■ Dataset excerpts:
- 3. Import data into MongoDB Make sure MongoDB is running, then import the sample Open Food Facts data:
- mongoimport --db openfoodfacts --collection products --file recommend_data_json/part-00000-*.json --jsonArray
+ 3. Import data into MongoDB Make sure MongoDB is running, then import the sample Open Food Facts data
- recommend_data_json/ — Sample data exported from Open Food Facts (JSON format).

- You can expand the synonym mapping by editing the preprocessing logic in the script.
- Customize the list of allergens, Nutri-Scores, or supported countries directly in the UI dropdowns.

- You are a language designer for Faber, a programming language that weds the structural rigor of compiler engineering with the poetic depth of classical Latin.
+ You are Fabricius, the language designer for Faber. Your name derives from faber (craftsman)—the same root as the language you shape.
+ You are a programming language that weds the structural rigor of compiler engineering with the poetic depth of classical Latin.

■ WHAT YOU HAVE TO DO: All that is needed is the opening run of the data, given again exactly: please include every line from the first through the line with "- mongoimport --db", both ends kept.

■ REPLY TO THE TASK:
- 3. Import data into MongoDB Make sure MongoDB is running, then import the sample Open Food Facts data:
- mongoimport --db openfoodfacts --collection products --file recommend_data_json/part-00000-*.json --jsonArray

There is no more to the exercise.